Au début des années 1990, beaucoup d’efforts ont été consacrés (États-Unis, France, Japon, Afrique du Sud) au développement de procédés sélectifs faisant appel aux lasers. Le principal d’entre eux est appelé SILVA en France et ALVIS aux États-Unis : il s’agit d’effectuer la Séparation Isotopique par Laser d’une Vapeur Atomique d’uranium. Ce procédé est très complexe à réaliser. Après avoir démontré la faisabilité technologique, Américains et Français ont abandonné le développement industriel qui ne semblait pas déboucher économiquement à court terme.
Depuis le début des années 1990, la société Silex Systems Limited a développé en Australie le procédé d'enrichissement moléculaire par laser SILEX. Il se différencie de SILVA par la nature de l'élément excité qui n'est plus l'uranium 235 mais la molécule d'hexafluorure d'uranium 235 et par les propriétés utilisées pour séparer les flux enrichis et appauvris. En 2006, un accord exclusif de développement et d'industrialisation a été signé entre Global Laser Enrichment (GLE) et General Electric. Depuis février 2019, Cameco et Silex détiennent respectivement 51% et 49% de GLE, suit au rachat des parts de GE Hitachi.
Taux d'enrichissement : réacteurs civils et usage militaire
L'enrichissement de l'uranium est une phase décisive dans la production de combustible pour les réacteurs nucléaires, car il modifie donc la composition de l'uranium naturel pour augmenter la concentration de l'isotope fissile (l'uranium 235) : pour que l'uranium soit utilisable dans la plupart des réacteurs nucléaires commerciaux, la concentration d'U-235 doit être augmentée à environ 3-5%, et dans certains cas, jusqu'à 20% pour les réacteurs de recherche ou les réacteurs navals.
Les réacteurs de recherche peuvent nécessiter des taux d'enrichissement de 10% à 20% (et les armes nucléaires un taux d'enrichissement autour de 90%).
L'enrichissement de l'uranium est également une phase sensible du point de vue de la sécurité et de la non-prolifération. Les mêmes technologies utilisées pour enrichir l'uranium à des niveaux adaptés pour les réacteurs civils peuvent être utilisées pour enrichir l'uranium à des niveaux beaucoup plus élevés (90% ou plus) pour fabriquer des armes nucléaires.

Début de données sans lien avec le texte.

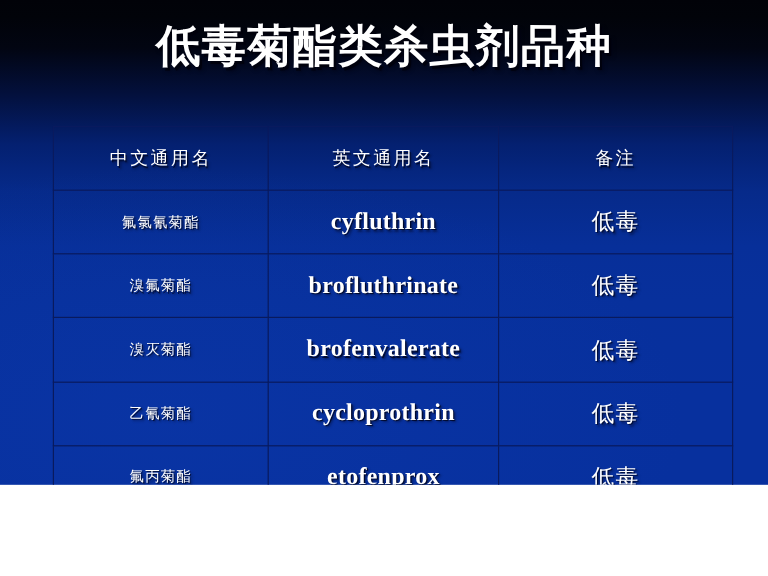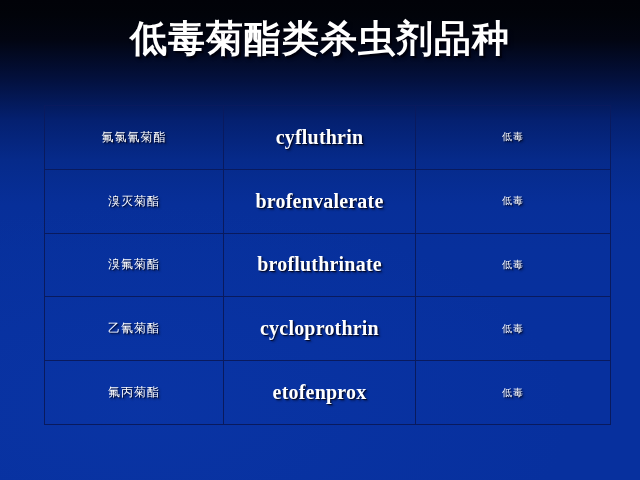--- a/index.html
+++ b/index.html
@@ -9,21 +9,21 @@
   body {
     width: 640px;
     height: 480px;
     overflow: hidden;
     font-family: "Liberation Serif", "DejaVu Serif", serif;
   }
 
   #slide {
     position: relative;
     width: 640px;
-    height: 480px;
+    height: 404px;
     background:
       linear-gradient(to bottom,
         #010208 0px,
         #010309 14px,
         #020512 40px,
         #03103c 78px,
         #042070 120px,
         #062a8a 160px,
         #072f99 205px,
         #07309c 250px,
@@ -117,54 +117,59 @@
     font-family: "Liberation Serif", "DejaVu Serif", serif;
     font-size: 20px;
     font-weight: 700;
     letter-spacing: 0.2px;
     text-shadow: 1px 1px 0 rgba(0,0,15,0.65), 2px 2px 2px rgba(0,0,20,0.45);
   }
 
   
   td.rm {
     font-family: "DejaVu Sans", "Liberation Sans", sans-serif;
-    font-size: 10px;
+    font-size: 19px;
     font-weight: 400;
     letter-spacing: 1px;
     text-shadow: 1px 1px 0 rgba(0,0,15,0.6), 2px 2px 2px rgba(0,0,20,0.45);
   }
 </style>
 </head>
 <body>
 
 <div id="slide">
 
   <div class="slide-title">低毒菊酯类杀虫剂品种</div>
 
   <div class="table-wrap">
     <table class="data-table">
       <colgroup>
         <col class="c-cn">
         <col class="c-en">
         <col class="c-rm">
       </colgroup>
       <tbody id="table-body">
+          <tr class="header-row">
+            <td class="cn">中文通用名</td>
+            <td class="en">英文通用名</td>
+            <td class="rm">备注</td>
+          </tr>
           <tr>
             <td class="cn">氟氯氰菊酯</td>
             <td class="en">cyfluthrin</td>
             <td class="rm">低毒</td>
           </tr>
           <tr>
-            <td class="cn">溴灭菊酯</td>
-            <td class="en">brofenvalerate</td>
+            <td class="cn">溴氟菊酯</td>
+            <td class="en">brofluthrinate</td>
             <td class="rm">低毒</td>
           </tr>
           <tr>
-            <td class="cn">溴氟菊酯</td>
-            <td class="en">brofluthrinate</td>
+            <td class="cn">溴灭菊酯</td>
+            <td class="en">brofenvalerate</td>
             <td class="rm">低毒</td>
           </tr>
           <tr>
             <td class="cn">乙氰菊酯</td>
             <td class="en">cycloprothrin</td>
             <td class="rm">低毒</td>
           </tr>
           <tr>
             <td class="cn">氟丙菊酯</td>
             <td class="en">etofenprox</td>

Par conséquent, l'enrichissement est strictement surveillé par l'Agence internationale de l'énergie atomique (AIEA) pour prévenir la prolifération nucléaire.
Si l’uranium est enrichi à plus de 20%, il est considéré comme « hautement enrichi ». Après la chute de l’Union soviétique, en 1991, les accords de désarmement nucléaire entre les États-Unis et la Russie ont déversé sur le marché d’énormes quantités d’uranium enrichi à 93%, qu’il a fallu… appauvrir pour pouvoir les utiliser dans les réacteurs(4).
Le cas du nucléaire iranien
En juillet 2019, la question de l'enrichissement d'uranium se retrouve au cœur de l'actualité suite à l'annonce de l'Iran qui souhaite enrichir son uranium au-delà du taux de 3,67% prévu par l'accord sur le nucléaire de 2015.
En novembre 2024, l'Iran a annoncé la mise en service de « nouvelles centrifugeuses avancées », en représailles à l'adoption d'une résolution critique au siège de l'AIEA à Vienne condamnant son manque de coopération concernant ses activités nucléaires.
Début décembre 2024, un rapport confidentiel de l'AIEA (consulté par l'AFP) indique que l'Iran a effectivement commencé à alimenter de nouvelles centrifugeuses qui vont lui permettre « d'augmenter fortement » son rythme de production d'uranium hautement enrichi (jusqu'à 60%) sur son site de Fordo.
Pour rappel, Téhéran défend un droit au nucléaire à des fins civiles mais nie vouloir se doter d'une bombe atomique, comme le soupçonnent les pays occidentaux.